*** Records supplied Section Begins ***

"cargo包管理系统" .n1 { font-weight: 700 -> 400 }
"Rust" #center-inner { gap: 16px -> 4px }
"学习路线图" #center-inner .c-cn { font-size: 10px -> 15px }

*** Records supplied Section Ends ***
*** Records supplied Section Begins ***

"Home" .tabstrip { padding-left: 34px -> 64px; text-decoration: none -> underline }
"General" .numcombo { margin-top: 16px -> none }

*** Records supplied Section Ends ***

What you are asked to do: Take the lines above from the one containing "font-weight: 700 ->" to the one containing "font-size: 10px ->" and retype them exactly, both ends included, with nothing added.

Solution:
"cargo包管理系统" .n1 { font-weight: 700 -> 400 }
"Rust" #center-inner { gap: 16px -> 4px }
"学习路线图" #center-inner .c-cn { font-size: 10px -> 15px }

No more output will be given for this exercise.